Demographic features of the population and subgroups of patients with LE
Each group had a distinct and unique spectrum of LE-specific cutaneous manifestations. LE-specific cutaneous manifestations were observed in 75.9% of patients with SLE and ACLE in 66.2% of patients with SLE. Patients with iCLE had significantly more SCLE (mainly annular SCLE) and CCLE (mainly DLE) lesions but fewer ACLE (mainly generalised ACLE) lesions than patients with SLE (figure 2B and online supplemental figure 1). The SLE group had the highest proportion of systemic involvement and autoantibody positivity, followed by the CLE group and the iCLE group (figure 2C,E). The mucocutaneous system was the most frequently involved in patients with SLE (90.7%). Other systems included arthritis (65.1%), haematological abnormalities (64.5%), renal involvement (55.0%), fever (40.2%), serositis (14.3%) and neurological involvement (7.0%) (figure 2C). The iCLE group had lower proportion of most LE-non-specific cutaneous lesions but a significantly higher proportion of photosensitivity (64.7%) than the SLE group, suggesting that LE-non-specific cutaneous lesions may be associated with systemic involvement, while photosensitivity seems to be a mild sign (figure 2D and online supplemental table 1).
Supplemental material
Supplemental material
Patients with SLE with and without LE-specific cutaneous manifestations, and patients with CLE with and without systemic involvement
To further explore the relationship between systemic involvement and LE-specific cutaneous manifestations, we performed internal comparisons between the SLE and CLE groups. Compared with patients with SLE without LE-specific cutaneous manifestations, those with LE-specific cutaneous manifestations had an earlier age of onset (figure 3A) and less visceral involvement (serositis, neurological involvement, renal involvement and fever) but more photosensitivity and LE-non-specific cutaneous lesions (except purpura). In addition, patients with SLE with LE-specific cutaneous manifestations had more positive anti-Sjögren’s syndrome-related antigen A (SSA)/Ro60, anti-Smith (anti-Sm), anti-U1 nuclear ribonucleoprotein (anti-U1-nRNP) and antiribosomal P protein (anti-P) autoantibodies and fewer positive anti-double-stranded DNA (anti-dsDNA) and antineutrophil cytoplasmic antibody (ANCA) (figure 3B). The results of logistic regression confirmed that photosensitivity, oral ulcers, non-cicatricial alopecia and vasculitis tended to have higher concomitant LE-specific cutaneous manifestations, while older age at onset, serositis, renal disorders, purpura and anti-dsDNA (+) tended to have lower concomitant LE-specific cutaneous manifestations in patients with SLE (figure 3C).

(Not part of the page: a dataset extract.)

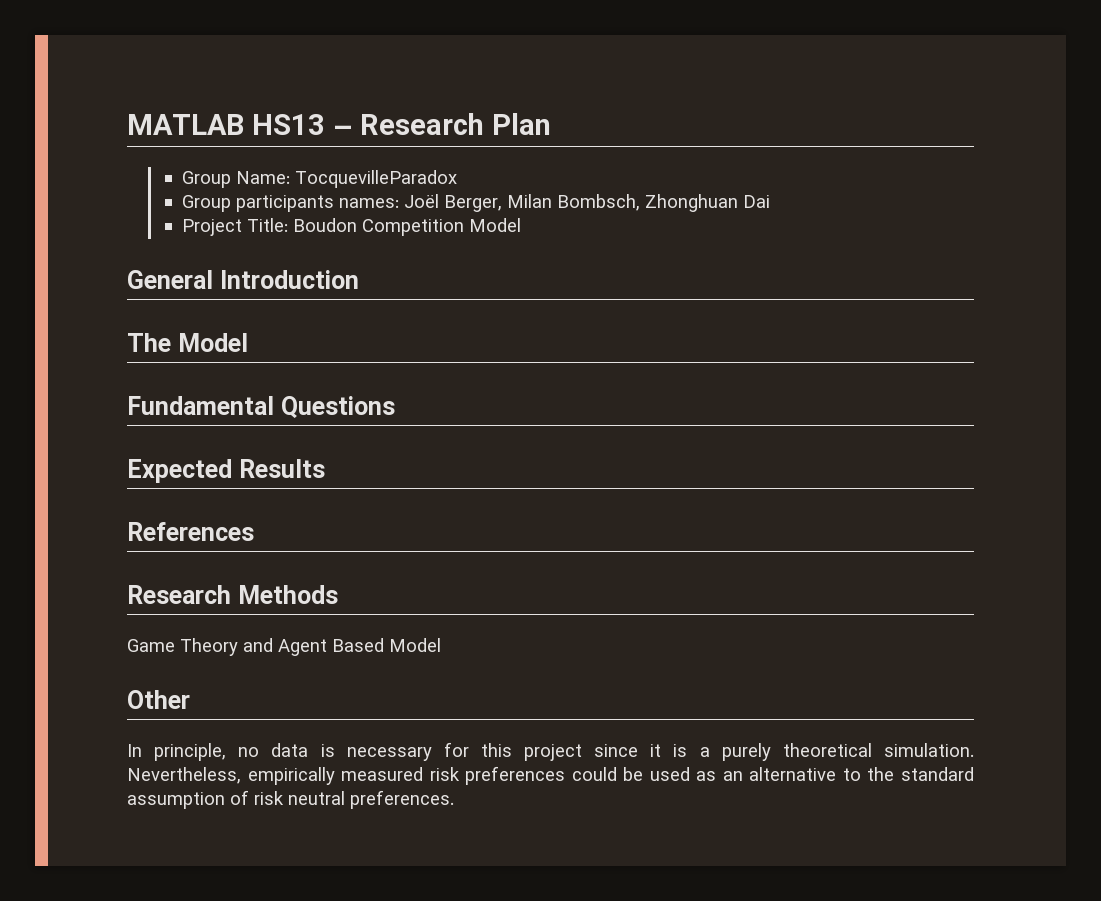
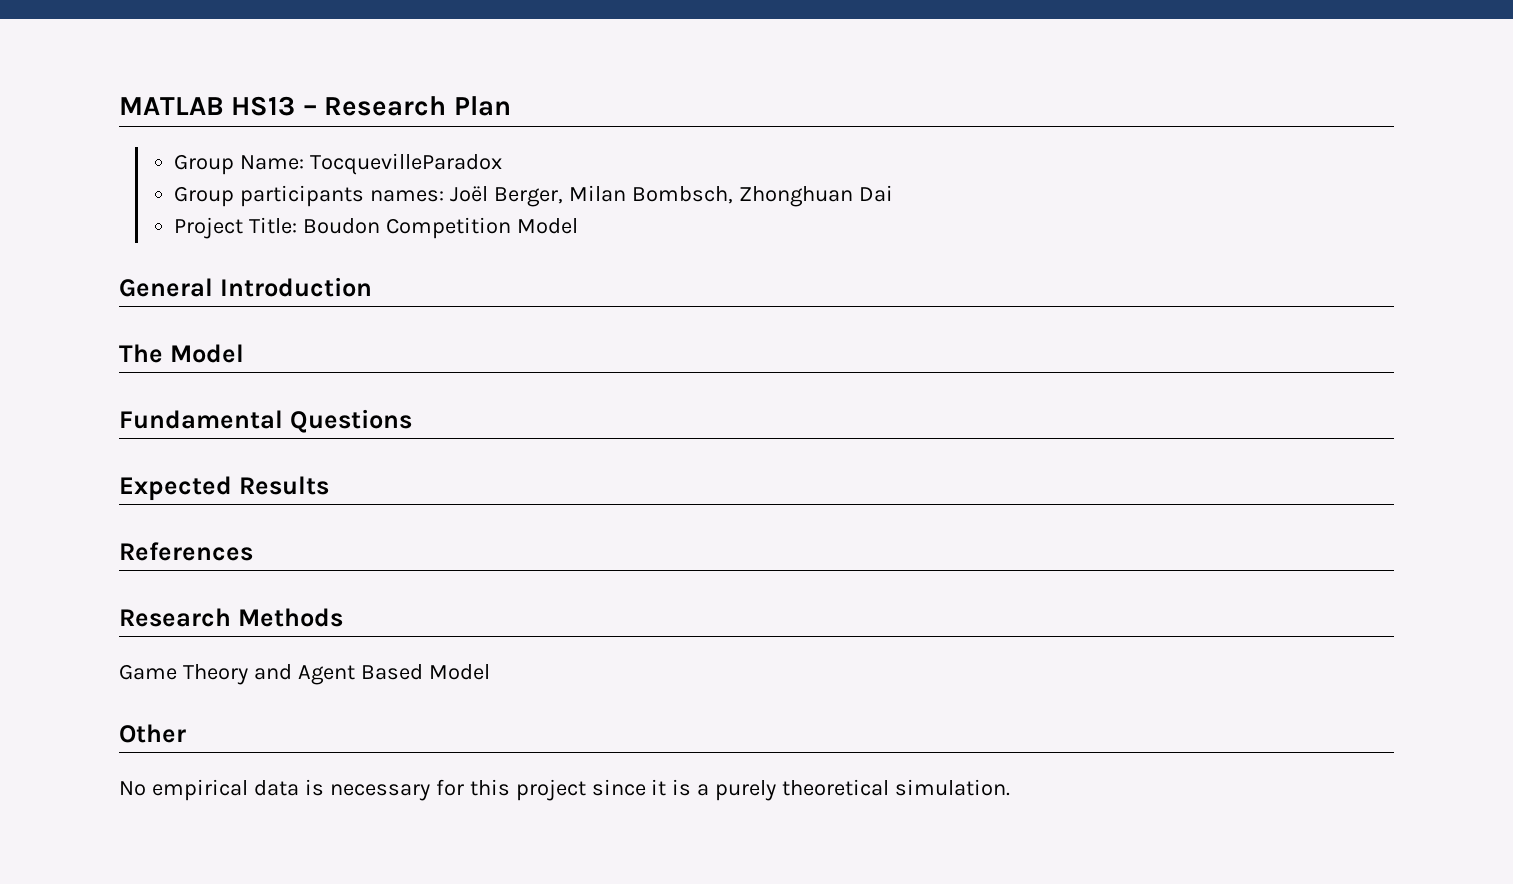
[127,743,260,761] In principle, no -> [119,779,248,801] No empirical
[127,766,975,785] [127,790,454,809] Nevertheless, empirically measured risk preferences could be used as an alternative to the standard assumption of risk neutral preferences. -> (1011, 787) none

Comparisons between patients with SLE with and without LSMs, and comparisons between patients with CLE with and without SI (A) Comparisons of age at onset and female proportion between patients with SLE with and without LSMs. (B) Comparisons of SI, LNSMs and autoantibodies between patients with SLE with and without LSMs. (C) Multivariate logistic regression analysis between patients with SLE with and without LSMs. (D) Comparisons of age at onset and female proportion between patients with CLE with and without SI. (E) Comparisons of SI, LNSMs and immunological examinations between patients with CLE with and without SI. (F) Multivariate logistic regression analysis between patients with CLE with and without SI. Notably, only LNSMs and autoantibodies with statistically significant differences are shown (B,E). ACLE, acute cutaneous lupus erythematosus; ANCA, antineutrophil cytoplasmic antibody; anti-P, antiribosomal P protein; anti-Sm, anti-Smith; anti-SSA/Ro60, anti-Sjögren’s syndrome-related antigen A/Ro60 kDa; anti-U1-nRNP, anti-U1 nuclear ribonucleoprotein; CCLE, chronic cutaneous lupus erythematosus; CHLE, chilblain lupus erythematosus; CLE, cutaneous lupus erythematosus; combined &, two or more subtypes of cutaneous lupus erythematosus concomitant occurrence; DLE, discoid lupus erythematosus; dsDNA, double-stranded DNA; iCLE, isolated cutaneous lupus erythematosus; LE, lupus erythematosus; LEP, lupus erythematosus profundus; LNSM, lupus erythematosus-non-specific cutaneous manifestation; LSM, lupus erythematosus-specific cutaneous manifestation; PCNA, proliferating cell nuclear antigen antibody; SCLE, subacute cutaneous lupus erythematosus; SI, systemic involvement.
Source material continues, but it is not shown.